LV – aos litigantes, em processo judicial ou administrativo, e aos acusados em geral são assegurados o contraditório e ampla defesa, com os meios e recursos a ela inerentes;

LVII – ninguém será considerado culpado até o trânsito em julgado de sentença penal condenatória;

LXIII – o preso será informado de seus direitos, entre os quais o de permanecer calado, sendo-lhe assegurada a assistência da família e de advogado;

                                  

                                   Tal direcionamento constitucional se desdobra no tão falado direito de que “ninguém é obrigado a produzir provas contra si mesmo”, corroborado no Pacto de São José da Costa Rica, ratificado no Brasil, e que em seu artigo 8º, 2, g), diz:

 

Art. 8º: Garantias judiciais

2. Toda pessoa acusada de um delito tem direito a que se presuma sua inocência, enquanto não for legalmente comprovada sua culpa.

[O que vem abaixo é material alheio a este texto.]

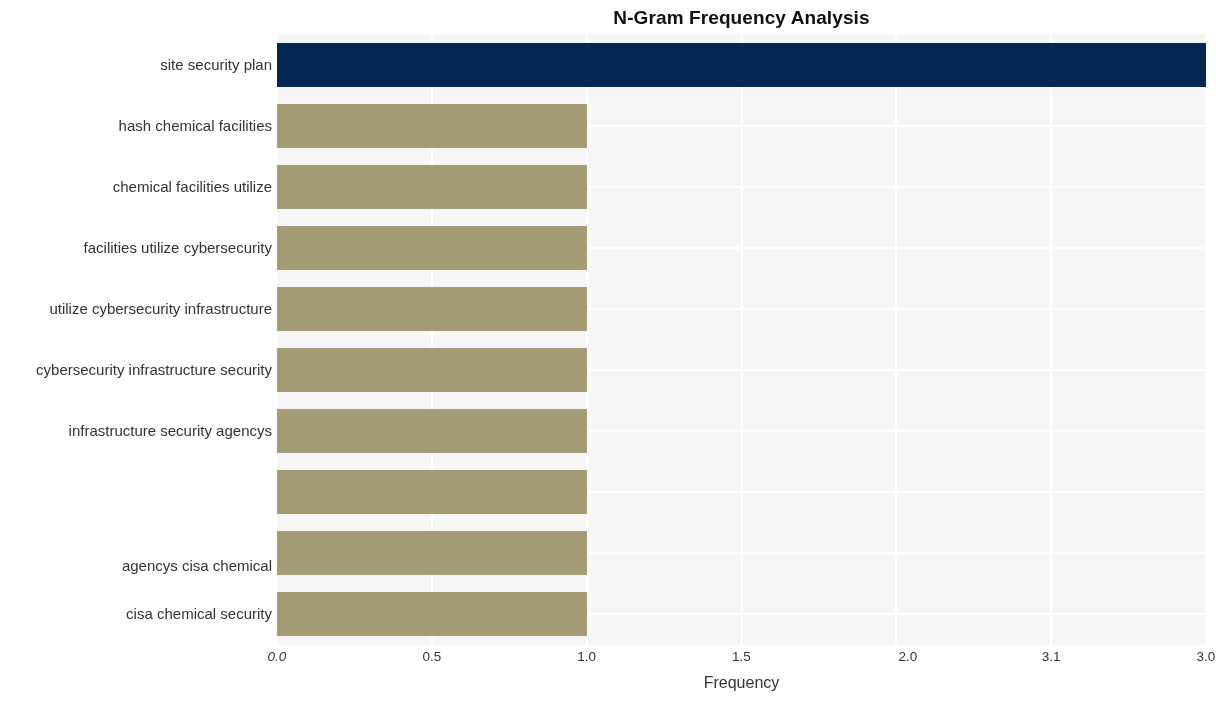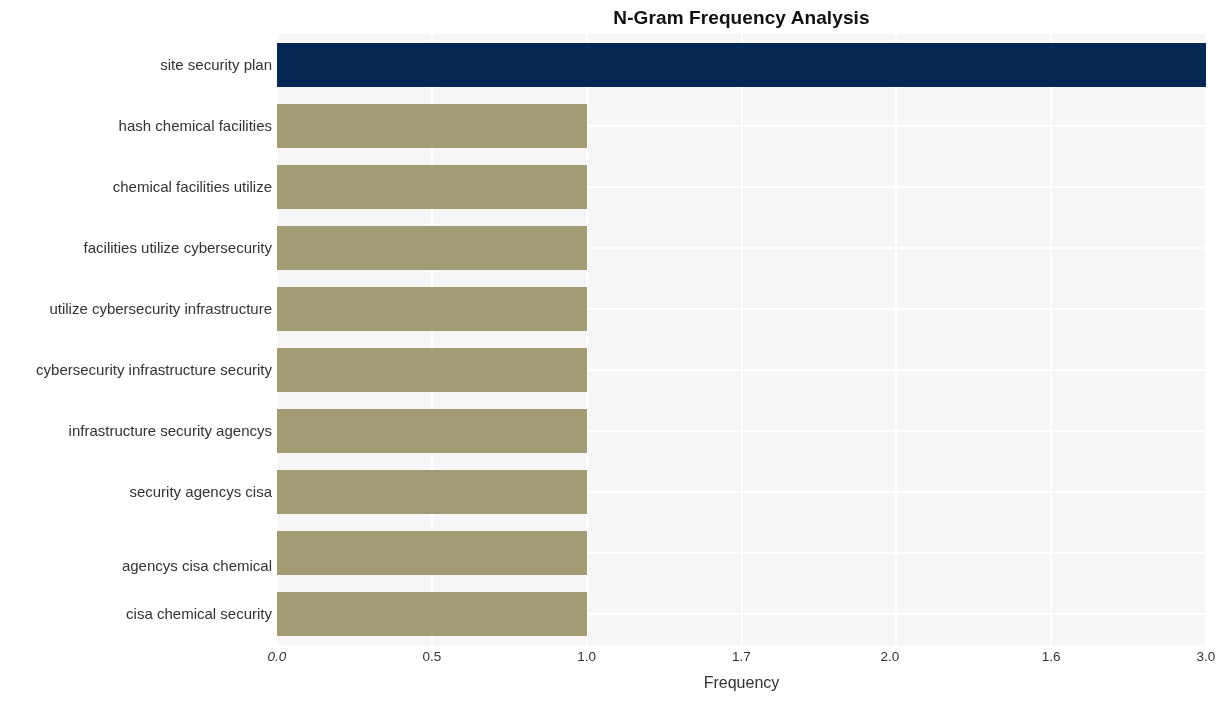--- a/index.html
+++ b/index.html
@@ -157,30 +157,29 @@
     </div>
 
   <div class="ytick-layer" id="ytick-layer">
       <div class="ytick" style="top: 22.55px;">site security plan</div>
       <div class="ytick" style="top: 83.65px; padding-left: 48px;">hash chemical facilities</div>
       <div class="ytick" style="top: 144.75px;">chemical facilities utilize</div>
       <div class="ytick" style="top: 205.85px; padding-left: 8px;">facilities utilize cybersecurity</div>
       <div class="ytick" style="top: 266.95px;">utilize cybersecurity infrastructure</div>
       <div class="ytick" style="top: 328.05px;">cybersecurity infrastructure security</div>
       <div class="ytick" style="top: 389.15px;">infrastructure security agencys</div>
-      <div class="ytick" style="top: 450.25px;">security agencys cisa</div>
       <div class="ytick" style="top: 524px;">agencys cisa chemical</div>
       <div class="ytick" style="top: 572.45px;">cisa chemical security</div>
     </div>
 
   <div class="xtick-layer" id="xtick-layer">
       <div class="xtick" style="left: 0px; font-style: italic;">0.0</div>
       <div class="xtick" style="left: 154.833px;">0.5</div>
       <div class="xtick" style="left: 309.667px;">1.0</div>
-      <div class="xtick" style="left: 464.5px;">1.7</div>
-      <div class="xtick" style="left: 613px; text-align: center;">2.0</div>
-      <div class="xtick" style="left: 774.167px;">1.6</div>
+      <div class="xtick" style="left: 464.5px;">1.5</div>
+      <div class="xtick" style="left: 631px; text-align: center;">2.0</div>
+      <div class="xtick" style="left: 774.167px;">3.1</div>
       <div class="xtick" style="left: 929px;">3.0</div>
     </div>
 
   <div class="xlabel">Frequency</div>
 
 </div>
 
 </body></html>

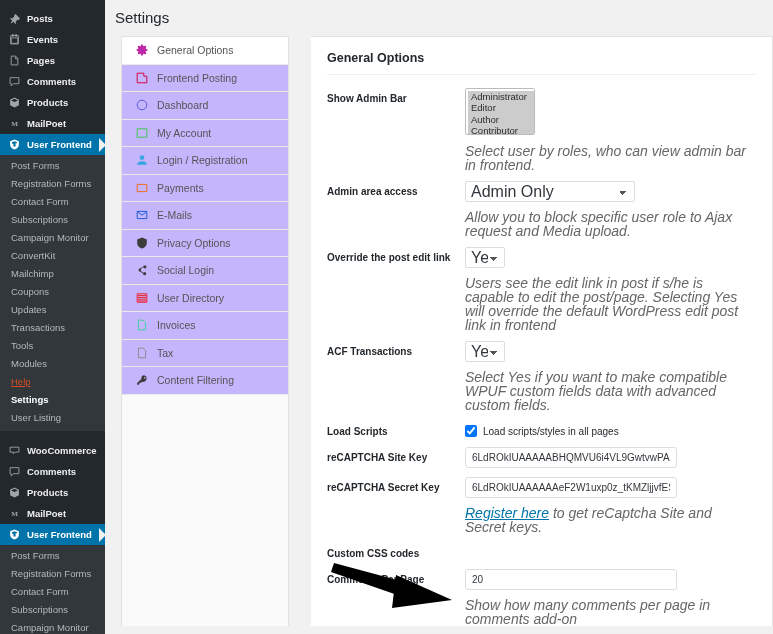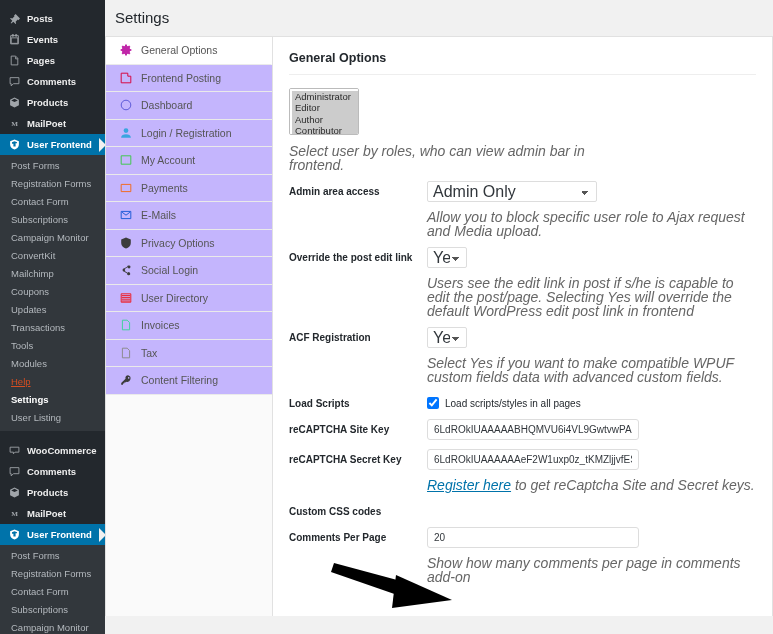--- a/index.html
+++ b/index.html
@@ -71,21 +71,21 @@
     position: relative;
     overflow: hidden;
   }
   .page-title {
     font-size: 15px;
     font-weight: normal;
     color: #23282d;
     padding: 9px 0 10px 10px;
     font-family: "Liberation Sans", sans-serif;
   }
-  .settings-body { display: flex; padding-left: 0; }
+  .settings-body { display: flex; padding-left: 16px; gap: 22px; }
 
   
   .tabs {
     width: 168px; flex: 0 0 168px;
     background: #fafafa;
     border: 1px solid #e1e1e1;
     border-right: 1px solid #e1e1e1;
     border-bottom: none;
   }
   .tab {
@@ -370,36 +370,36 @@
           <div class="tab">
             <span class="t-ico">
               <svg class="g" width="12" height="12" viewBox="0 0 20 20" fill="none" stroke="#5a57d6" stroke-width="1.6">
                 <circle cx="10" cy="10" r="8"></circle>
               </svg>
             </span>
             <span>Dashboard</span>
           </div>
           <div class="tab">
             <span class="t-ico">
+              <svg class="g" width="12" height="12" viewBox="0 0 20 20" fill="none" stroke="#3cc84a" stroke-width="1.6">
+                <path d="M2 3h16v14H2z"></path>
+              </svg>
+            </span>
+            <span>My Account</span>
+          </div>
+          <div class="tab">
+            <span class="t-ico">
               <svg class="g" width="12" height="12" viewBox="0 0 20 20" fill="#3aa5e0">
                 <path d="M10 2a4 4 0 110 8 4 4 0 010-8zm0 10c4.4 0 8 2.2 8 5v1H2v-1c0-2.8 3.6-5 8-5z"></path>
               </svg>
             </span>
             <span>Login / Registration</span>
           </div>
           <div class="tab">
             <span class="t-ico">
-              <svg class="g" width="12" height="12" viewBox="0 0 20 20" fill="none" stroke="#3cc84a" stroke-width="1.6">
-                <path d="M2 3h16v14H2z"></path>
-              </svg>
-            </span>
-            <span>My Account</span>
-          </div>
-          <div class="tab">
-            <span class="t-ico">
               <svg class="g" width="12" height="12" viewBox="0 0 20 20" fill="none" stroke="#f26a1b" stroke-width="1.6">
                 <path d="M2 4h16v12H2z"></path>
               </svg>
             </span>
             <span>Payments</span>
           </div>
           <div class="tab">
             <span class="t-ico">
               <svg class="g" width="12" height="12" viewBox="0 0 20 20" fill="none" stroke="#1b59d6" stroke-width="1.6">
                 <path d="M2 4h16v12H2zm1.5 1.4L10 10.3l6.5-4.9"></path>
@@ -454,20 +454,21 @@
               </svg>
             </span>
             <span>Content Filtering</span>
           </div>
         </div>
 
       <div class="panel">
         <h2>General Options</h2>
 
         <div class="row">
+          <div class="lbl">Show Admin Bar</div>
           <div class="fld">
             <select multiple="" size="4" id="adminbar-select">
                 <option>Administrator</option>
                 <option selected="">Editor</option>
                 <option selected="">Author</option>
                 <option selected="">Contributor</option>
               </select>
             <div class="desc">Select user by roles, who can view admin bar in frontend.</div>
           </div>
         </div>
@@ -486,21 +487,21 @@
           <div class="lbl">Override the post edit link</div>
           <div class="fld">
             <select class="sel narrow">
               <option>Yes</option>
             </select>
             <div class="desc">Users see the edit link in post if s/he is capable to edit the post/page. Selecting Yes will override the default WordPress edit post link in frontend</div>
           </div>
         </div>
 
         <div class="row">
-          <div class="lbl">ACF Registration</div>
+          <div class="lbl">ACF Transactions</div>
           <div class="fld">
             <select class="sel narrow">
               <option>Yes</option>
             </select>
             <div class="desc">Select Yes if you want to make compatible WPUF custom fields data with advanced custom fields.</div>
           </div>
         </div>
 
         <div class="row">
           <div class="lbl">Load Scripts</div>

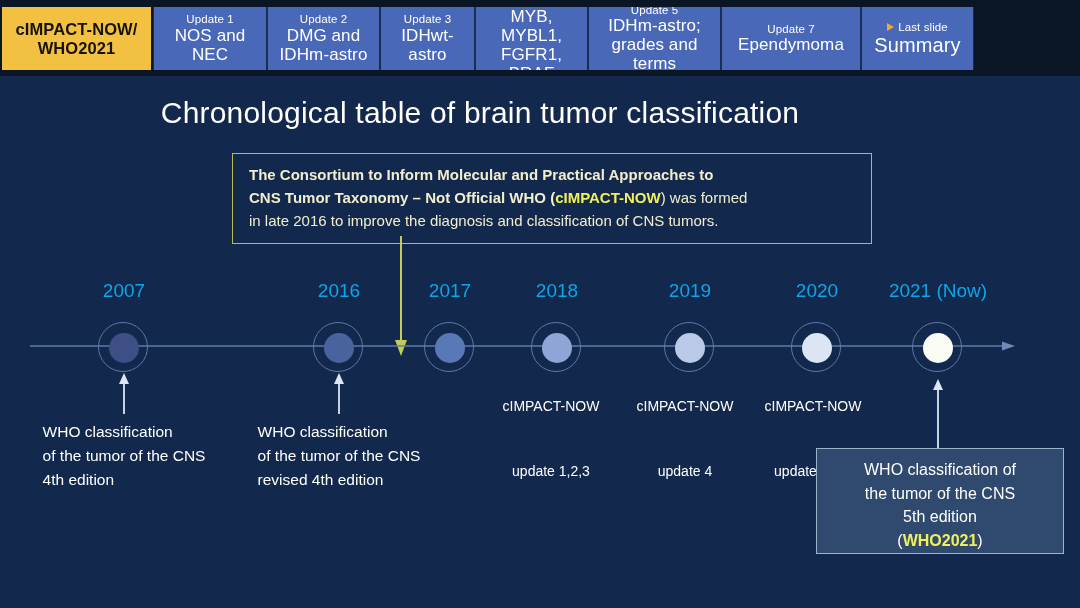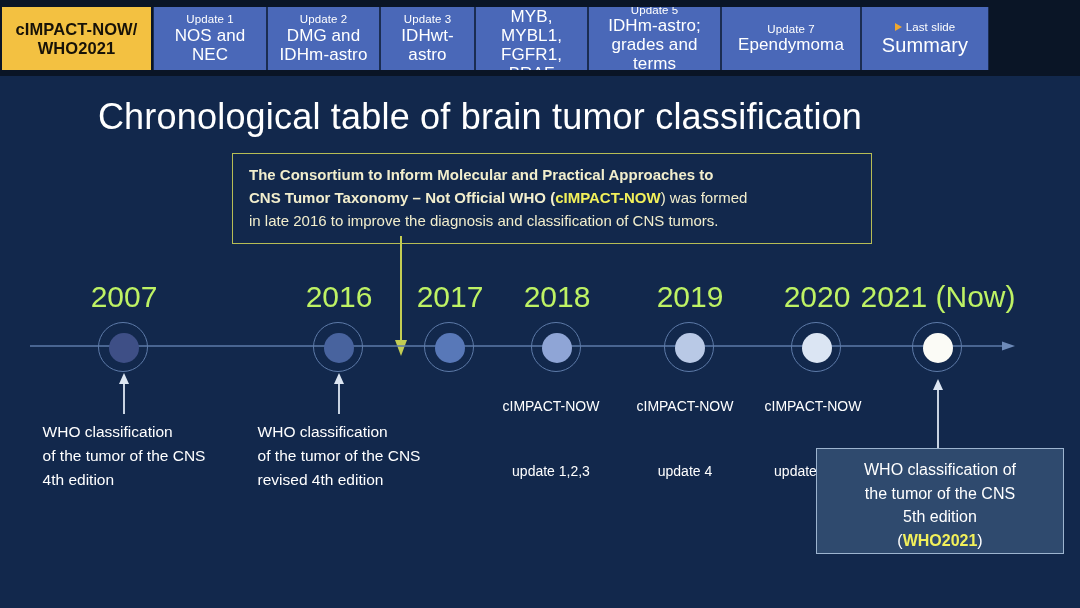--- a/index.html
+++ b/index.html
@@ -84,21 +84,21 @@
     display: inline-block;
   }
 
   
   #title {
     position: absolute;
     left: 0; top: 96px;
     width: 960px;
     text-align: center;
     color: #ffffff;
-    font-size: 36px;
+    font-size: 30px;
     letter-spacing: 0.2px;
     white-space: nowrap;
   }
 
   
   #callout {
     position: absolute;
     left: 232px; top: 153px;
     width: 640px;
     box-sizing: border-box;
@@ -140,22 +140,22 @@
   }
   .dot {
     position: absolute;
     left: 11px; top: 11px;
     width: 30px; height: 30px;
     border-radius: 50%;
   }
   .yearlabel {
     position: absolute;
     top: 280px;
-    color: #bef264;
-    font-size: 30px;
+    color: #0ea5e9;
+    font-size: 19px;
     text-align: center;
     white-space: nowrap;
     transform: translateX(-50%);
   }
 
   
   .uparrow {
     position: absolute;
     width: 18px;
     margin-left: -9px;
@@ -237,21 +237,21 @@
       <div class="tab-big">IDHm-astro;</div>
       <div class="tab-big">grades and terms</div>
     </div>
 
 
     <div class="tab blue" style="width:140px">
       <div class="tab-small">Update 7</div>
       <div class="tab-big">Ependymoma</div>
     </div>
 
-    <div class="tab blue summary" style="width:128px">
+    <div class="tab blue summary" style="width:113px">
       <div class="lastslide-row">
         <span class="play-tri"></span>
         <span class="tab-small">Last slide</span>
       </div>
       <div class="tab-big">Summary</div>
     </div>
 
   </div>
 
   <div id="title">Chronological table of brain tumor classification</div>

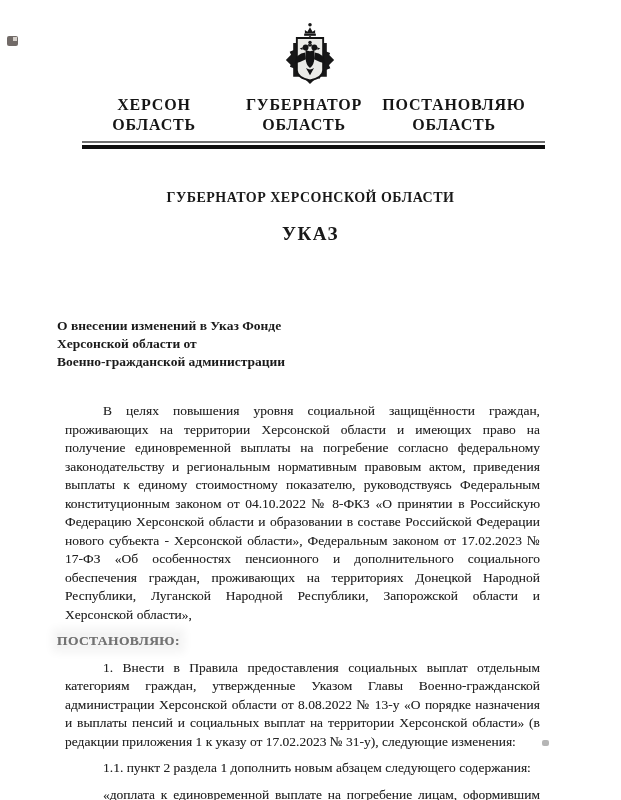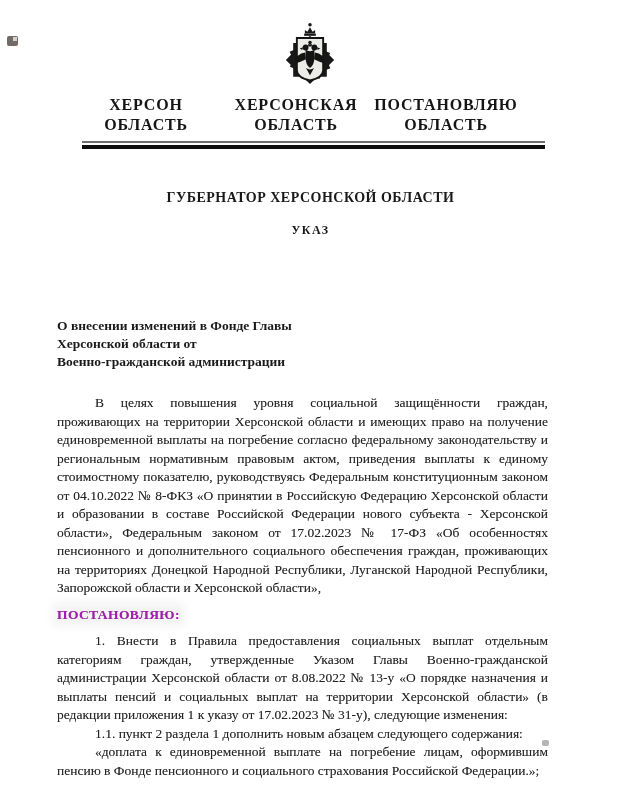--- a/index.html
+++ b/index.html
@@ -9,53 +9,53 @@
     width:621px;height:800px;
     margin:0 auto;
     background:#fff;
     font-family:"Liberation Serif","DejaVu Serif",serif;
     color:#232323;
     overflow:hidden;
     -webkit-font-smoothing:antialiased;
   }
   .emblem{position:absolute;left:273px;top:19px;width:74px;height:76px;}
   .letterhead{
-    position:absolute;left:71px;top:95px;width:450px;
+    position:absolute;left:79px;top:95px;width:450px;
     display:flex;
   }
   .lh-col{flex:1;text-align:center;font-weight:bold;font-size:16px;line-height:20px;letter-spacing:0.8px;color:#151515;}
   .lh-col span{display:block;}
   .rule{position:absolute;left:82px;top:141px;width:463px;}
   .rule-thin{height:2px;background:#6f6f6f;}
   .rule-gap{height:2px;background:transparent;}
   .rule-thick{height:4px;background:#0e0e0e;}
   .authority{
     position:absolute;left:0;top:190px;width:100%;
     text-align:center;font-weight:bold;font-size:14px;letter-spacing:0.5px;color:#191919;
   }
   .doctype{
     position:absolute;left:0;top:223px;width:100%;
-    text-align:center;font-weight:bold;font-size:12px;letter-spacing:1.5px;color:#191919;
+    text-align:center;font-weight:bold;font-size:19px;letter-spacing:1.5px;color:#191919;
   }
   .subject{
     position:absolute;left:57px;top:317px;width:300px;
     font-weight:bold;font-size:13.5px;line-height:18px;color:#1a1a1a;
   }
   .subject div{white-space:nowrap;}
   .bodytext{
     position:absolute;left:57px;top:394px;width:491px;
     font-size:13.5px;line-height:18.5px;text-align:justify;
     color:#242424;
     text-shadow:0 0 0.3px rgba(0,0,0,0.30);
   }
-  .bodytext p{margin:0;}
+  .bodytext p{margin:8px;}
   .indent{text-indent:38px;}
   .resolve-line{margin:8px 0 !important;text-align:left;}
   .resolve-word{
-    font-weight:bold;letter-spacing:0.4px;color:#a21caf;
+    font-weight:bold;letter-spacing:0.4px;color:#737373;
     background:rgba(0,0,0,0.045);
     box-shadow:0 0 9px 5px rgba(0,0,0,0.045);
   }
   .item-gap{margin-top:8px !important;}
   .smudge{position:absolute;border-radius:2px;}
   .smudge-tl{left:7px;top:36px;width:11px;height:10px;background:#5a524e;opacity:0.85;}
   .smudge-tl::after{content:"";position:absolute;right:1px;top:1px;width:4px;height:4px;background:#cfc9c4;}
   .smudge-br{left:542px;top:740px;width:7px;height:6px;background:#8d8d8d;opacity:0.65;}
 </style>
 </head>
@@ -90,40 +90,40 @@
       <path d="M44.5,67 L50,77 L55.5,67 Q50,71 44.5,67 Z"></path>
     </g>
   </svg>
 
   <div class="letterhead">
     <div class="lh-col">
       <span>ХЕРСОН</span>
       <span>ОБЛАСТЬ</span>
     </div>
     <div class="lh-col">
-      <span>ХЕРСОНСКАЯ</span>
+      <span>ГУБЕРНАТОР</span>
       <span>ОБЛАСТЬ</span>
     </div>
     <div class="lh-col">
       <span>ПОСТАНОВЛЯЮ</span>
       <span>ОБЛАСТЬ</span>
     </div>
   </div>
 
   <div class="rule">
     <div class="rule-thin"></div>
     <div class="rule-gap"></div>
     <div class="rule-thick"></div>
   </div>
 
   <div class="authority">ГУБЕРНАТОР ХЕРСОНСКОЙ ОБЛАСТИ</div>
   <div class="doctype">УКАЗ</div>
 
   <div class="subject">
-    <div>О внесении изменений в Фонде Главы</div>
+    <div>О внесении изменений в Указ Фонде</div>
     <div>Херсонской области от</div>
     <div>Военно-гражданской администрации</div>
   </div>
 
   <div class="bodytext">
     <p class="indent">В целях повышения уровня социальной защищённости граждан, проживающих на территории Херсонской области и имеющих право на получение единовременной выплаты на погребение согласно федеральному законодательству и региональным нормативным правовым актом, приведения выплаты к единому стоимостному показателю, руководствуясь Федеральным конституционным законом от 04.10.2022 № 8-ФКЗ «О принятии в Российскую Федерацию Херсонской области и образовании в составе Российской Федерации нового субъекта - Херсонской области», Федеральным законом от 17.02.2023 № 17-ФЗ «Об особенностях пенсионного и дополнительного социального обеспечения граждан, проживающих на территориях Донецкой Народной Республики, Луганской Народной Республики, Запорожской области и Херсонской области»,</p>
     <p class="resolve-line"><span class="resolve-word">ПОСТАНОВЛЯЮ:</span></p>
     <p class="indent item-gap">1. Внести в Правила предоставления социальных выплат отдельным категориям граждан, утвержденные Указом Главы Военно-гражданской администрации Херсонской области от 8.08.2022 № 13-у «О порядке назначения и выплаты пенсий и социальных выплат на территории Херсонской области» (в редакции приложения 1 к указу от 17.02.2023 № 31-у), следующие изменения:</p>
     <p class="indent">1.1. пункт 2 раздела 1 дополнить новым абзацем следующего содержания:</p>
     <p class="indent">«доплата к единовременной выплате на погребение лицам, оформившим пенсию в Фонде пенсионного и социального страхования Российской Федерации.»;</p>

Durante o processo, toda pessoa tem direito, em plena igualdade, às seguintes garantias mínimas:

g) direito de não ser obrigada a depor contra si mesma, nem a confessar-se culpada;

 

                                   Notemos que o próprio legislador deixou elencados no artigo 60, §4º, IV da Constituição Federal o que chamamos de “cláusula pétreas”.

 

Art. 60:

§4º – Não será objeto de deliberação a proposta de emenda tendente a abolir:

IV – os direitos e garantias individuais

 

                                   No momento em que a Lei 11.705/08, popularmente conhecida como “Lei Seca”, positiva como obrigatória a passagem pelo teste de alcoolemia, exames clínicos, perícia ou outro exame que constate o nível alcoólico do condutor, é notadamente verificada uma ferida aberta e um texto contrário a todo o organograma constitucional, pautado nos princípios da ampla defesa, da presunção de inocência e no direito de permanecer calado frente à questionamento onde sua resposta pode vir a incriminá-lo.

 

                                   Fica, portanto, latente a agressão ao texto constitucional no §3º do artigo 277 do Código de Trânsito Brasileiro, acrescentado pela Lei 11.705/88. Deve-se evitar que tais absurdos legislativos tenham seus efeitos inconstitucionais efetivamente produzidos.

 

2 – artigo 306 do CTB

 

                                   O Código de Trânsito Brasileiro traz a seguinte redação em seu artigo 306:

 

Art. 306: Conduzir veículo automotor, na via pública, estando com concentração de álcool por litro de sangue igual ou superior a 6 (seis) decigramas, ou sob a influência de qualquer outra substância psicoativa que determine dependência:

Penas – detenção, de seis meses a três anos, multa e suspensão ou proibição de se obter a permissão ou a habilitação para dirigir veículo automotor.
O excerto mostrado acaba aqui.